Invece, quando prevale assolutamente l’Odio o la Discordia, gli elementi sono del tutto separati, e neppure in questo caso esistono le cose e il mondo.
Il cosmo e le cose del cosmo nascono nei due periodi di passaggio, che vanno dal predominio dell’Amicizia a quello della Discordia e, poi, dal predominio della Discordia a quello dell’Amicizia. In ciascuno di questi periodi si ha un progressivo nascere e un progressivo distruggersi di un cosmo, che, necessariamente, suppone l’azione congiunta di ambedue le forze. Il momento della perfezione si ha non nella costituzione del cosmo, ma nella costituzione dello Sfero.
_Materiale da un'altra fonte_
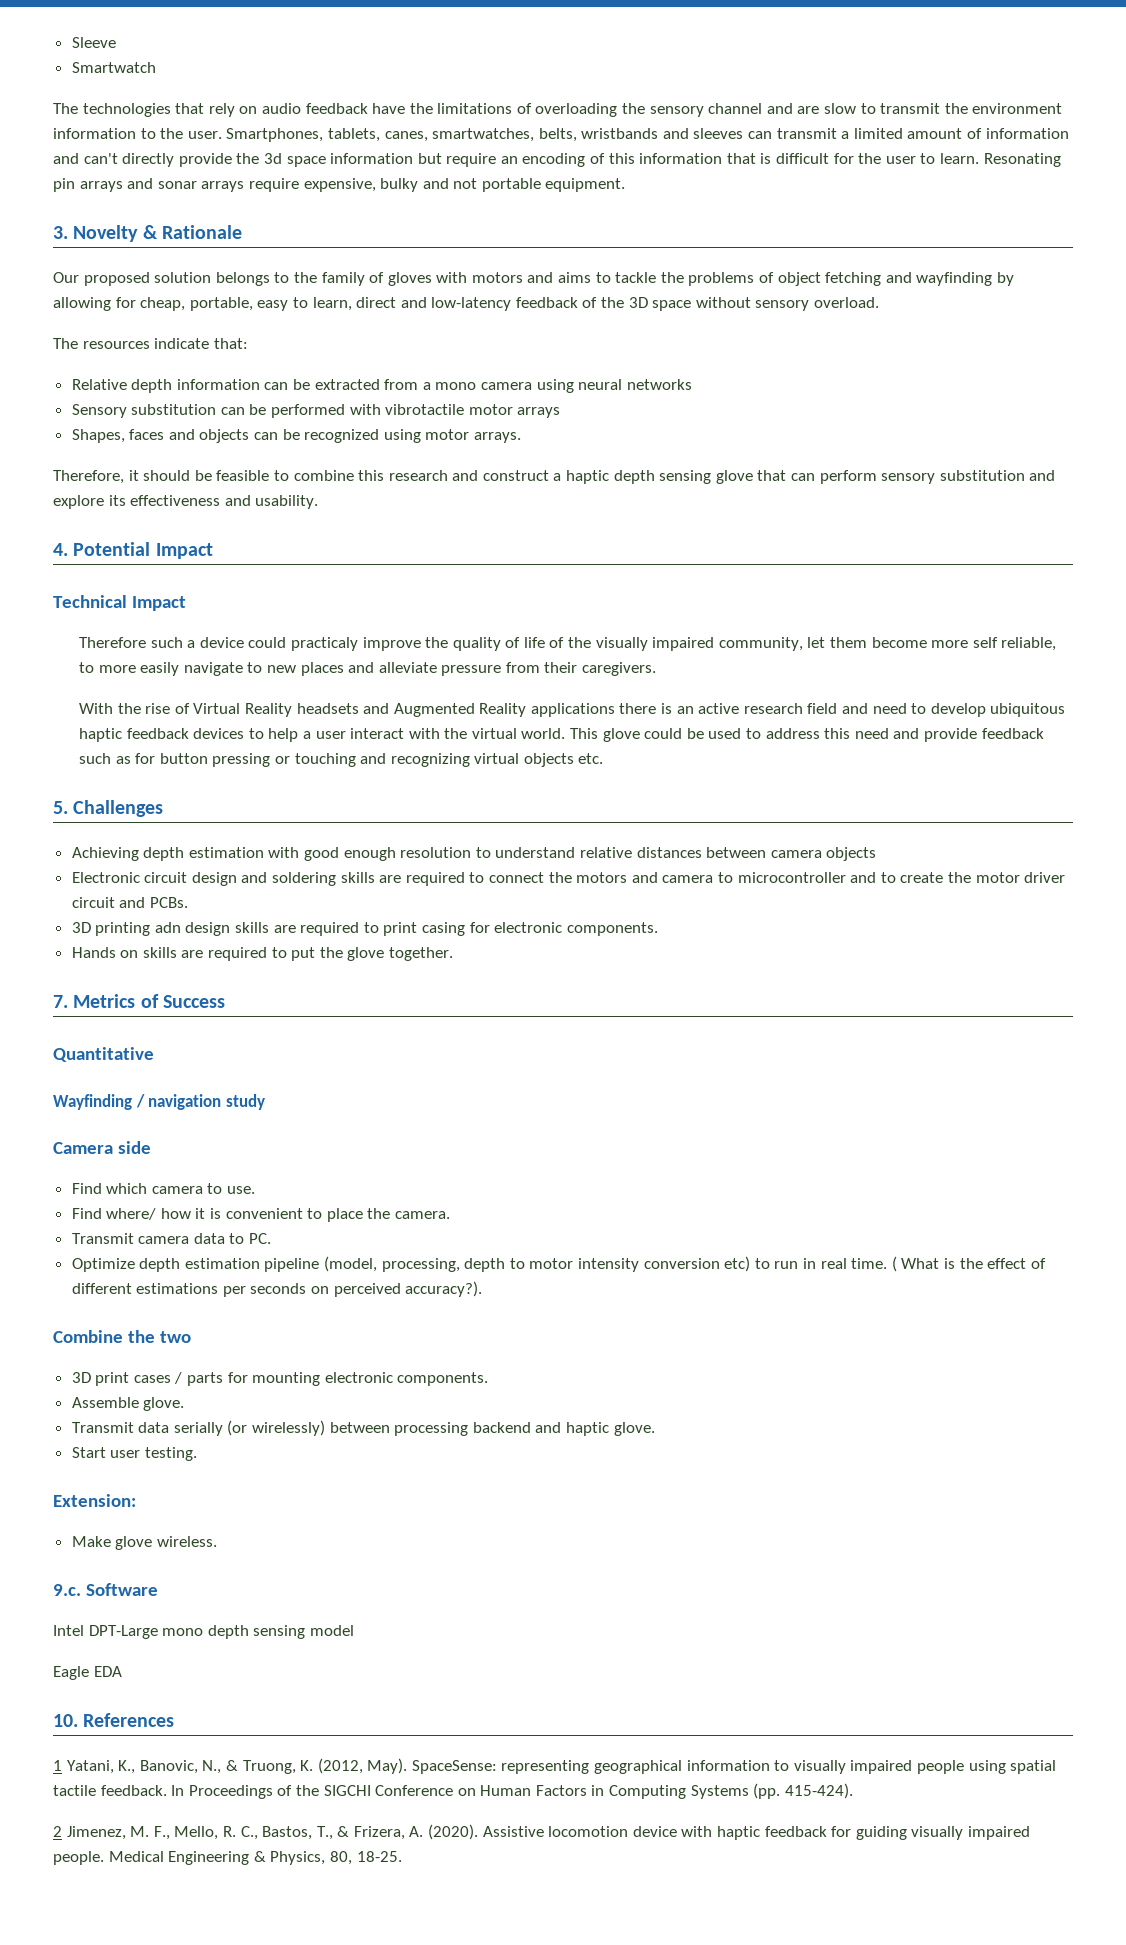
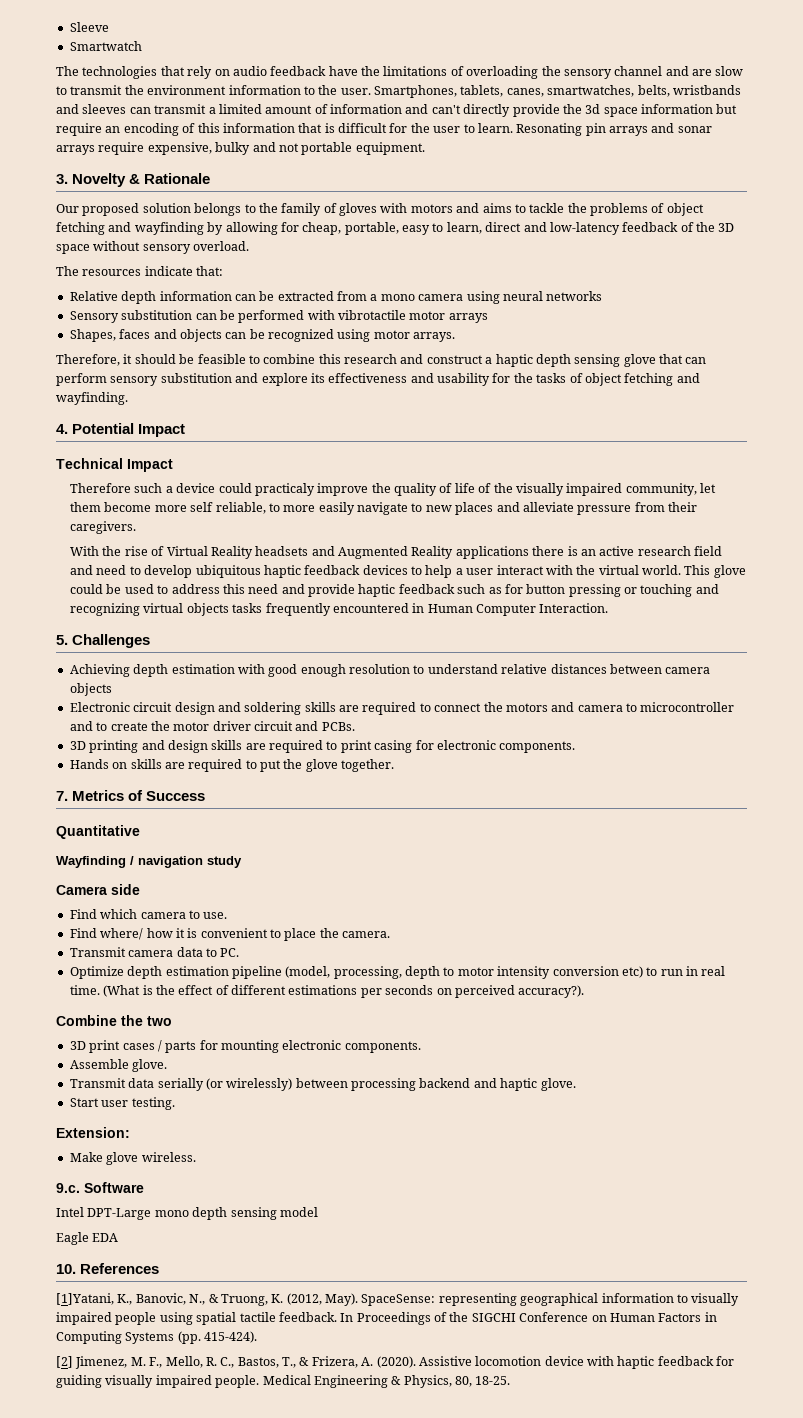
- Therefore, it should be feasible to combine this research and construct a haptic depth sensing glove that can perform sensory substitution and explore its effectiveness and usability.
+ Therefore, it should be feasible to combine this research and construct a haptic depth sensing glove that can perform sensory substitution and explore its effectiveness and usability for the tasks of object fetching and wayfinding.
- This glove could be used to address this need and provide feedback such as for button pressing or touching and recognizing virtual objects etc.
+ This glove could be used to address this need and provide haptic feedback such as for button pressing or touching and recognizing virtual objects tasks frequently encountered in Human Computer Interaction.
- 3D printing adn design skills are required to print casing for electronic components.
+ 3D printing and design skills are required to print casing for electronic components.
- ( What is the effect of different estimations per seconds on perceived accuracy?).
+ (What is the effect of different estimations per seconds on perceived accuracy?).
- 1 Yatani, K., Banovic, N., & Truong, K. (2012, May).
+ [1]Yatani, K., Banovic, N., & Truong, K. (2012, May).
- 2 Jimenez, M. F., Mello, R. C., Bastos, T., & Frizera, A. (2020).
+ [2] Jimenez, M. F., Mello, R. C., Bastos, T., & Frizera, A. (2020).

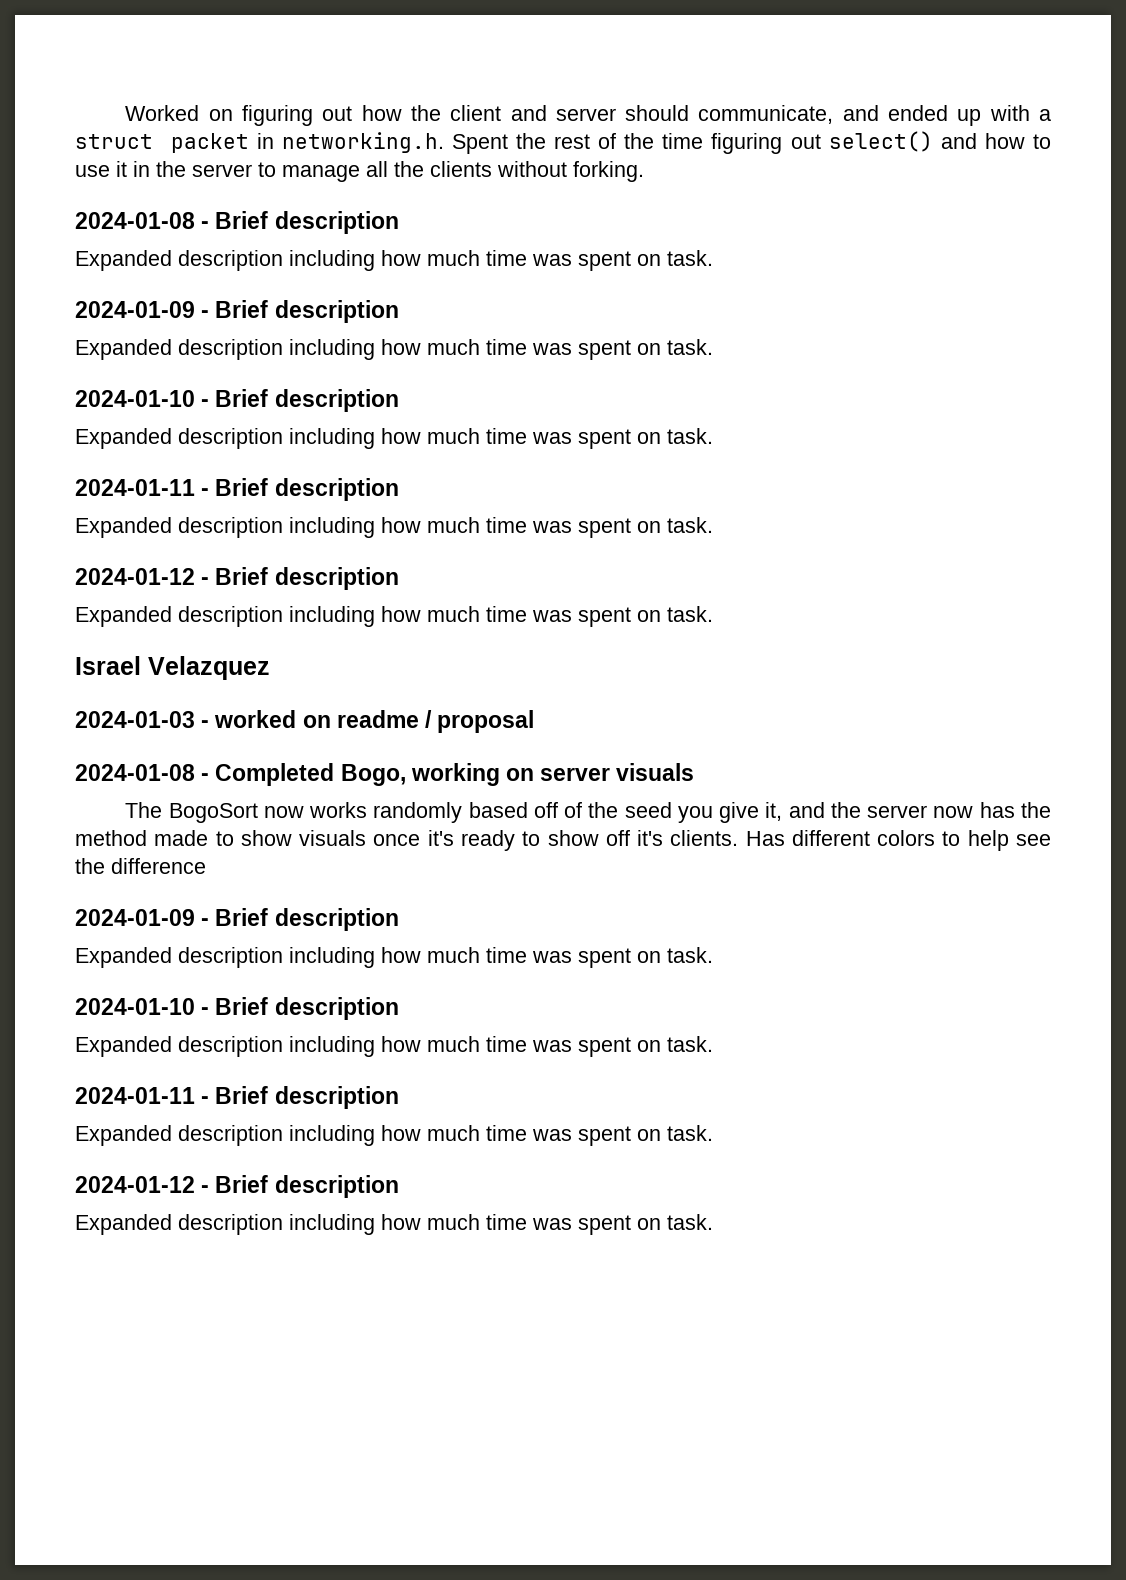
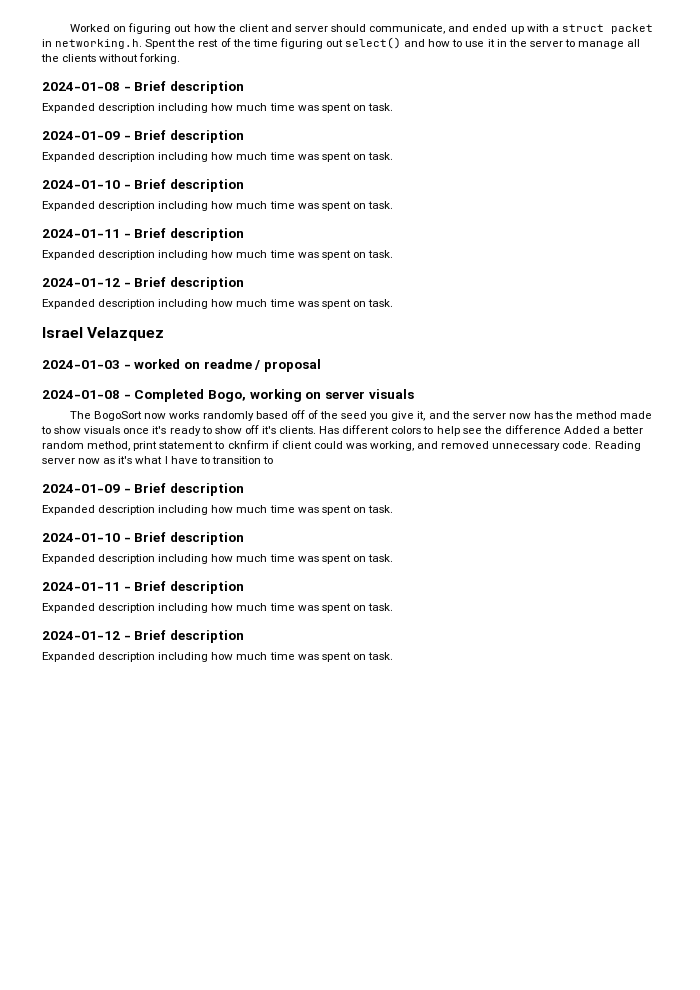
- Has different colors to help see the difference
+ Has different colors to help see the difference Added a better random method, print statement to cknfirm if client could was working, and removed unnecessary code. Reading server now as it's what I have to transition to

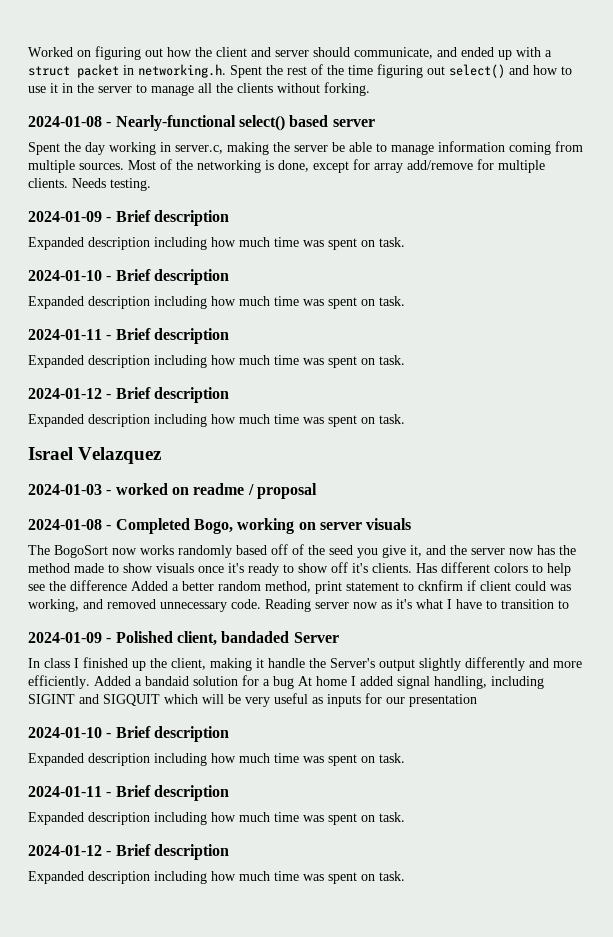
- 2024-01-08 - Brief description
- Expanded description including how much time was spent on task.
+ 2024-01-08 - Nearly-functional select() based server
+ Spent the day working in server.c, making the server be able to manage information coming from multiple sources. Most of the networking is done, except for array add/remove for multiple clients. Needs testing.
  Reading server now as it's what I have to transition to
- 2024-01-09 - Brief description
- Expanded description including how much time was spent on task.
+ 2024-01-09 - Polished client, bandaded Server
+ In class I finished up the client, making it handle the Server's output slightly differently and more efficiently. Added a bandaid solution for a bug At home I added signal handling, including SIGINT and SIGQUIT which will be very useful as inputs for our presentation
Molto interessanti sono le riflessioni di Empedocle circa il fenomeno della conoscenza umana.
Dalle cose e dai loro pori si sprigionano effluvi che colpiscono gli organi dei sensi e le parti simili dei nostri organi riconoscono le parti simili degli effluvi provenienti dalle cose: il fuoco conosce il fuoco, l’acqua l’acqua, e così via. Nella percezione visiva il processo è invece inverso, e gli effluvi partono dagli occhi, ma resta fermo il principio che il simile conosce il simile. Il pensiero, in questa visione arcaica della conoscenza, ha il suo veicolo nel sangue e ha sede nel cuore. Di conseguenza, il pensare non è prerogativa esclusiva dell’uomo.
Nel Carme lustrale Empedocle faceva proprie e sviluppava le concezioni orfiche e si presentava come profeta e messaggero delle medesime. Egli esprimeva, in suggestivi versi, il concetto che l’anima dell’uomo è un demone bandito dall’Olimpo a causa di una sua colpa originaria, e gettato in balia del ciclo delle nascite sotto tutte le forme di viventi per espiare la colpa: «Uno di essi sono anch’io, fuggiasco dagli dei ed errante, / perché fede prestai nella furente contesa […] / perché fui un tempo fanciullo e fanciulla, / arbusto e uccello e muto pesce del mare […]». Nel poema egli addita le regole di vita atte a purificarsi e a liberarsi dal ciclo delle reincarnazioni, e a ritornare a essere tra gli dei «d’umane doglie liberati, indenni, inviolati».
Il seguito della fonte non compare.